Edit difference data:
*** Block opens ***

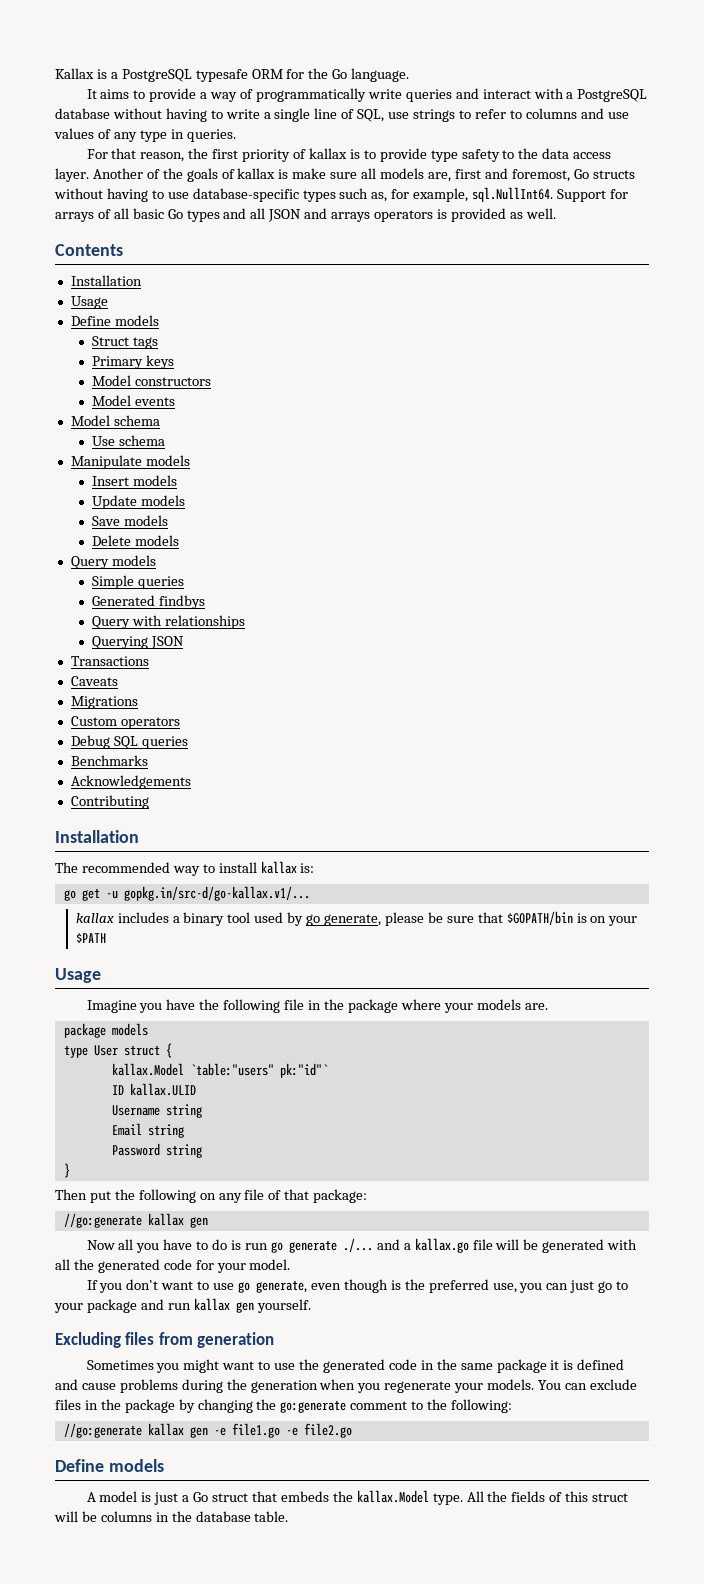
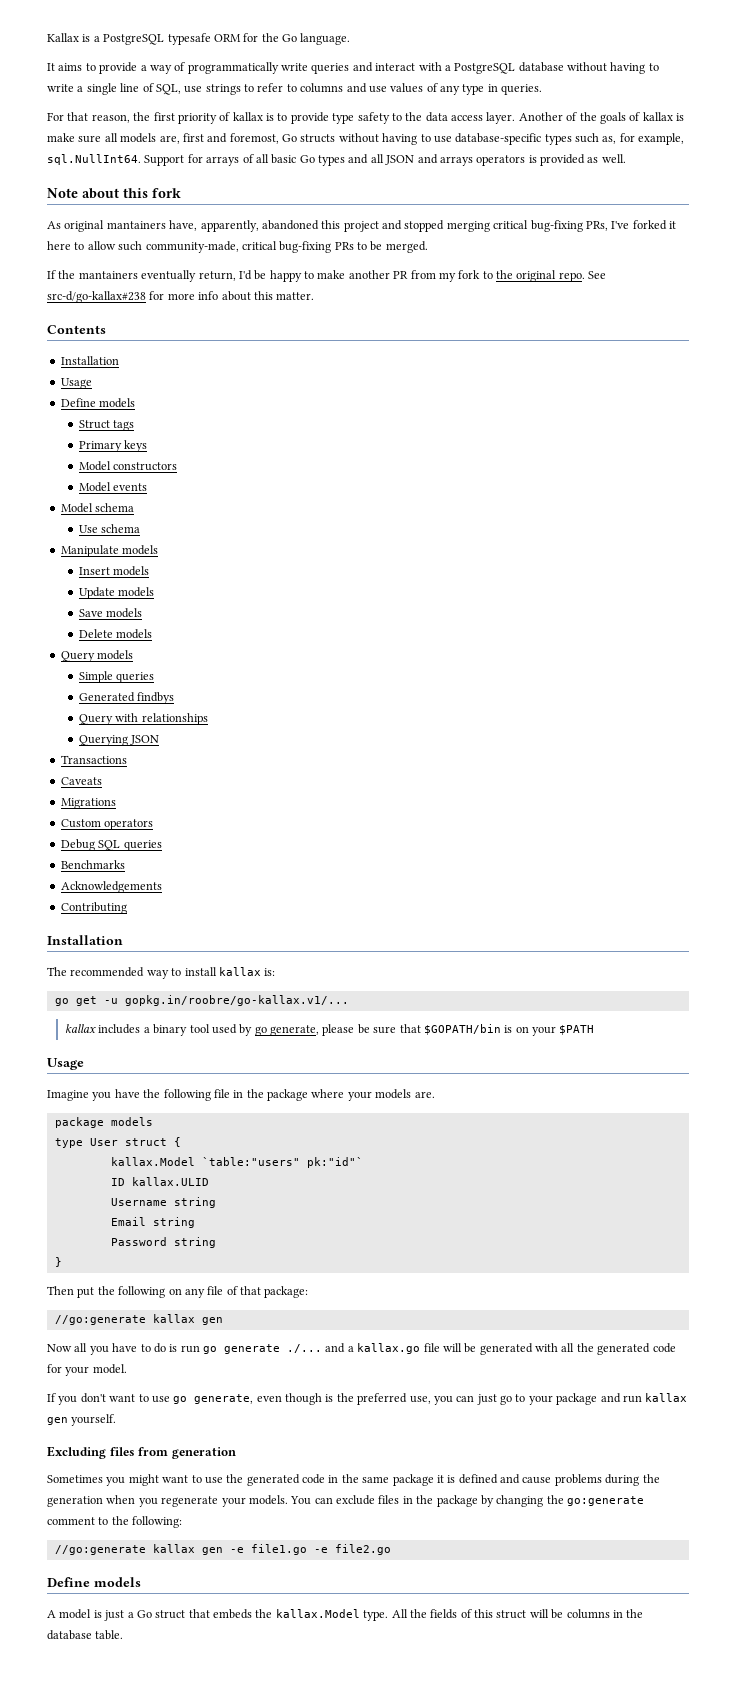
(556, 213) none -> [47,188,181,199] [47,220,676,232] [47,241,428,253] [47,270,607,282] [47,291,315,303] // Note about this fork // As original mantainers have, apparently, abandoned this project and stopped merging critical bug-fixing PRs, I've forked it here to allow such community-made, critical bug-fixing PRs to be merged. // If the mantainers eventually return, I'd be happy to make another PR from my fork to the original repo. See src-d/go-kallax#238 for more info about this matter.
[123,886,310,901] gopkg.in/src-d/go-kallax.v1/... -> [124,995,349,1006] gopkg.in/roobre/go-kallax.v1/...

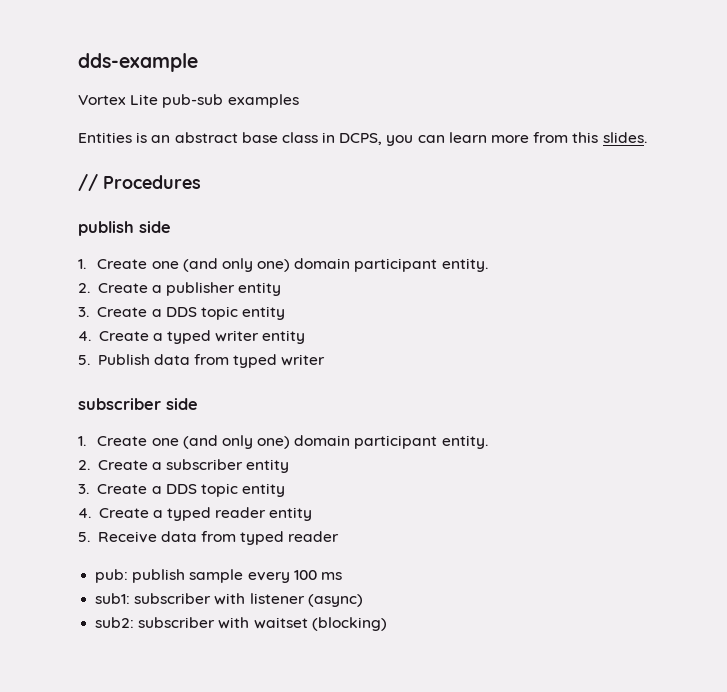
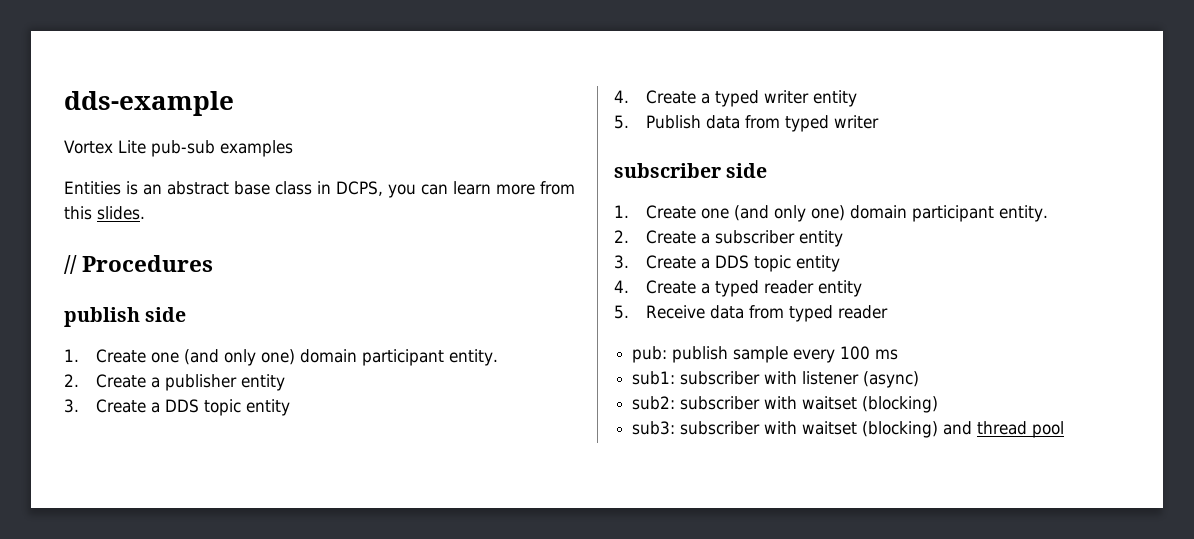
(387, 624) none -> [632,421,1065,438] // sub3: subscriber with waitset (blocking) and thread pool

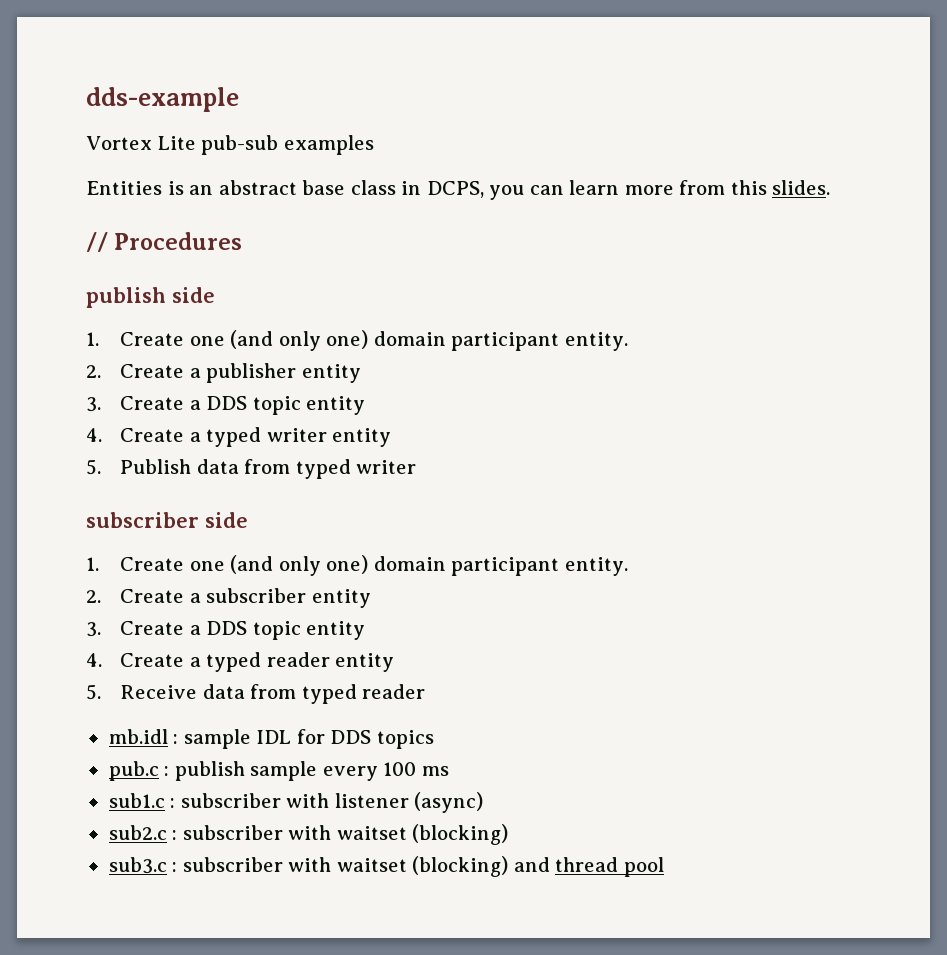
[632,346,668,363] pub: -> [108,729,434,749] [108,761,170,781] mb.idl : sample IDL for DDS topics // pub.c :
[632,371,676,385] sub1: -> [108,793,176,808] sub1.c :
[632,396,676,410] sub2: -> [108,825,178,840] sub2.c :
[632,421,676,435] sub3: -> [108,857,178,874] sub3.c :

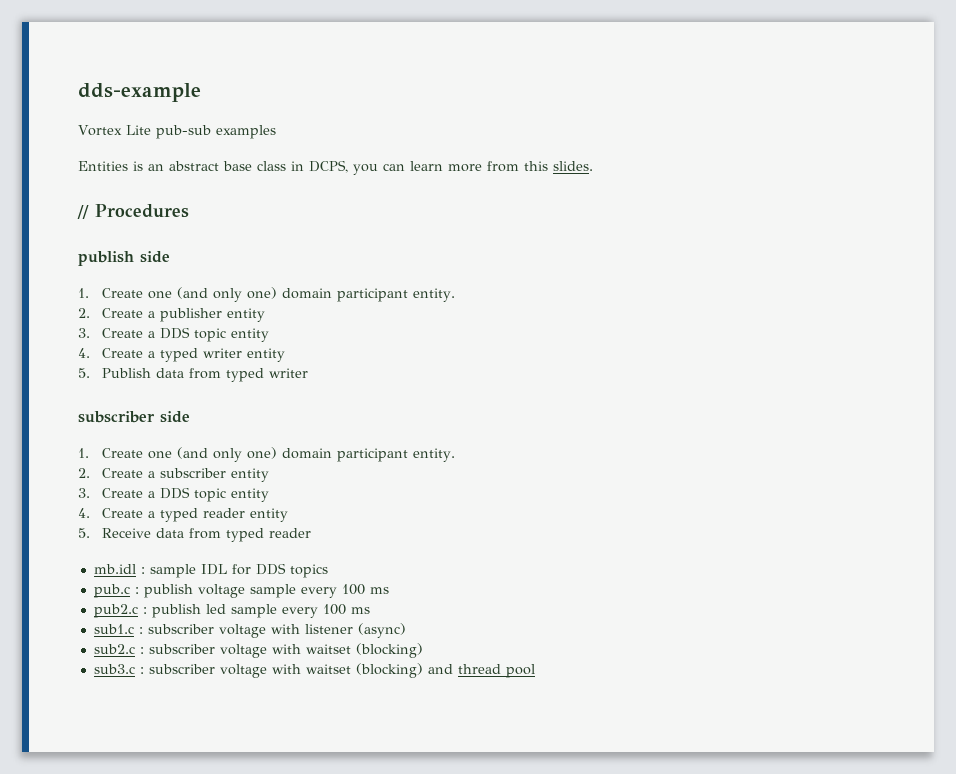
(245, 771) none -> [197,584,389,598] [93,604,226,618] voltage sample every 100 ms // pub2.c : publish led
(281, 800) none -> [218,624,266,638] voltage
(283, 832) none -> [219,644,267,658] voltage
(283, 864) none -> [219,664,267,678] voltage

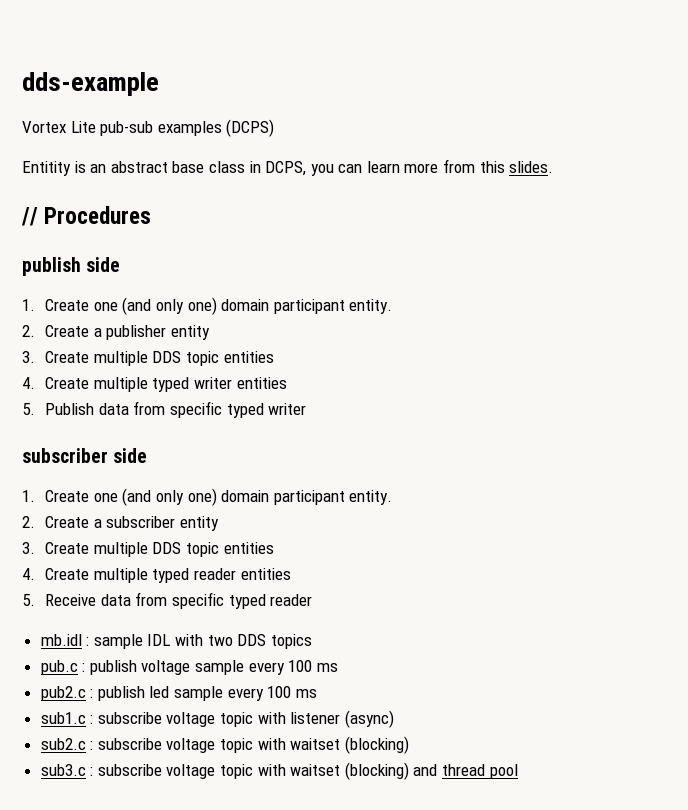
[78,161,128,171] // Entities -> [226,119,275,137] [22,161,71,176] (DCPS) // Entitity
[148,327,270,342] [78,348,286,362] a DDS topic entity // 4. Create a typed writer entity -> [93,351,274,366] [22,377,287,392] multiple DDS topic entities // 4. Create multiple typed writer entities
(222, 373) none -> [169,401,222,418] specific
[148,487,270,502] [78,508,289,522] a DDS topic entity // 4. Create a typed reader entity -> [93,542,274,557] [22,568,291,583] multiple DDS topic entities // 4. Create multiple typed reader entities
(222, 533) none -> [171,592,224,609] specific
[231,564,251,575] for -> [175,634,233,646] with two
[147,624,266,638] subscriber voltage -> [97,712,254,727] subscribe voltage topic
[148,644,267,658] subscriber voltage -> [97,738,254,753] subscribe voltage topic
[148,664,267,678] subscriber voltage -> [97,764,254,779] subscribe voltage topic

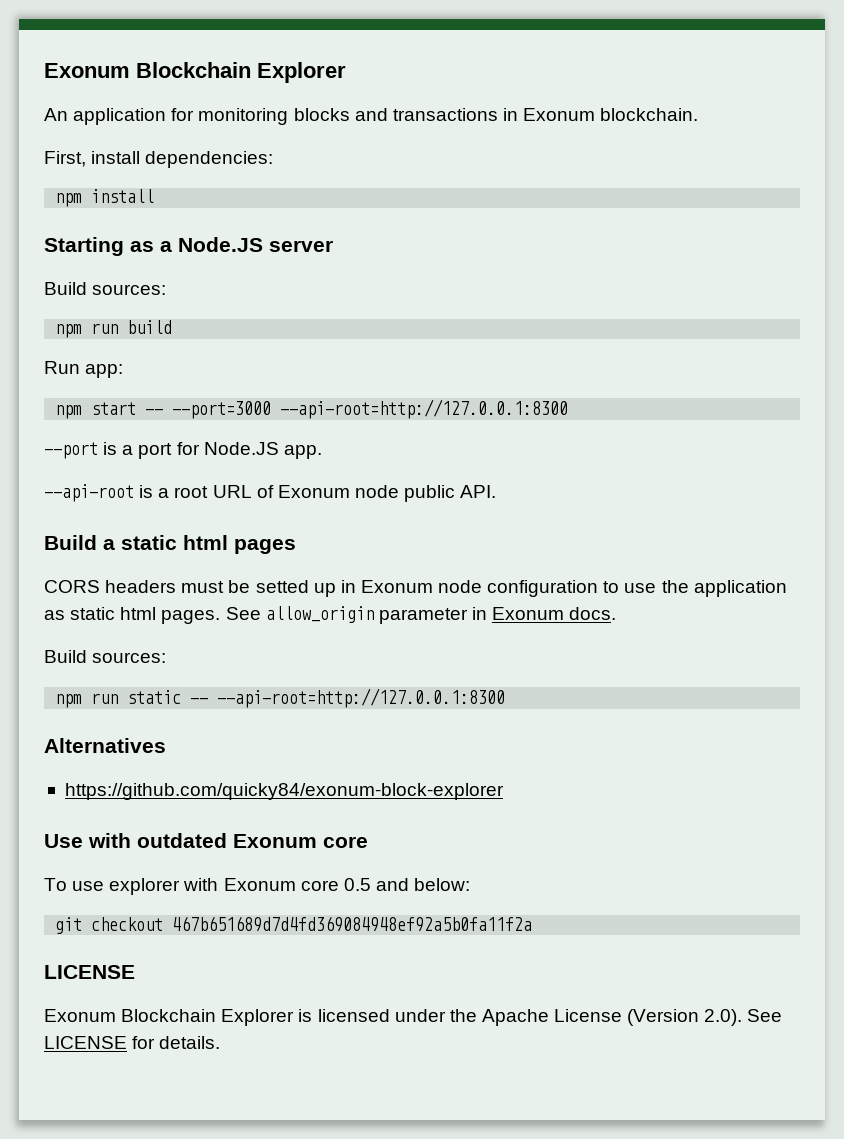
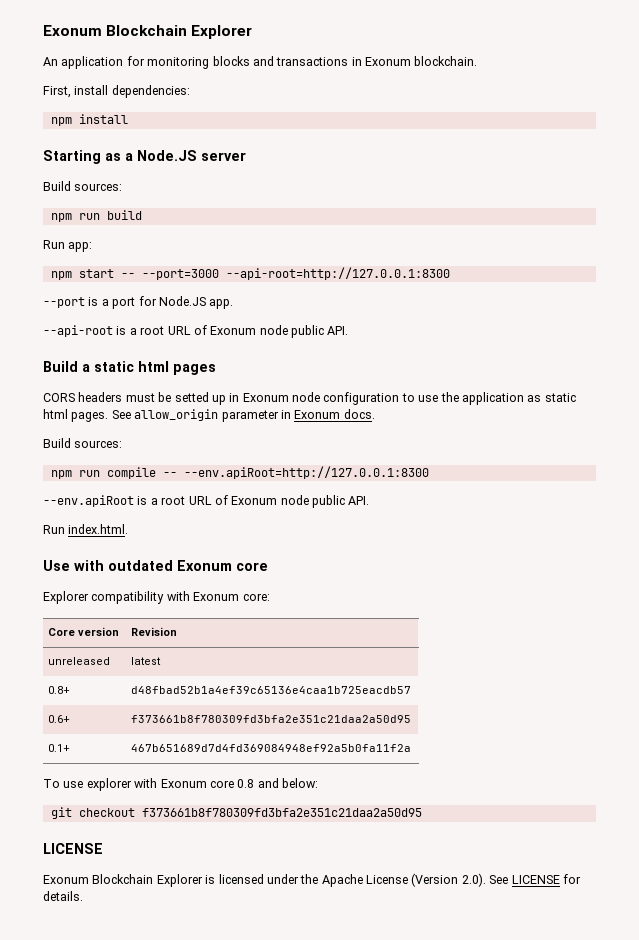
[127,688,506,708] [44,738,166,753] [64,783,504,800] static -- --api-root=http://127.0.0.1:8300 // Alternatives // https://github.com/quicky84/exonum-block-explorer -> [106,466,429,479] [43,495,370,508] [43,524,129,534] compile -- --env.apiRoot=http://127.0.0.1:8300 // --env.apiRoot is a root URL of Exonum node public API. // Run index.html.
(368, 842) none -> [43,591,270,604] [48,627,120,636] [131,627,178,636] [48,657,111,665] [131,657,162,665] [48,686,71,694] [131,686,412,694] [48,715,71,723] [131,715,412,723] [48,744,71,752] [131,744,412,752] // Explorer compatibility with Exonum core: // Core version | Revision // unreleased | latest // 0.8+ | d48fbad52b1a4ef39c65136e4caa1b725eacdb57 // 0.6+ | f373661b8f780309fd3bfa2e351c21daa2a50d95 // 0.1+ | 467b651689d7d4fd369084948ef92a5b0fa11f2a
[343,878,371,891] 0.5 -> [237,779,255,788] 0.8
[172,916,533,932] 467b651689d7d4fd369084948ef92a5b0fa11f2a -> [141,808,422,817] f373661b8f780309fd3bfa2e351c21daa2a50d95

*** Block closes ***

▶ _About this task_
What you return must be the lines above that run from the line with "[632,346,668,363] pub: ->" to the line with "[632,421,676,435] sub3: ->", inclusive, each copied exactly.

▶ _Output below_
[632,346,668,363] pub: -> [108,729,434,749] [108,761,170,781] mb.idl : sample IDL for DDS topics // pub.c :
[632,371,676,385] sub1: -> [108,793,176,808] sub1.c :
[632,396,676,410] sub2: -> [108,825,178,840] sub2.c :
[632,421,676,435] sub3: -> [108,857,178,874] sub3.c :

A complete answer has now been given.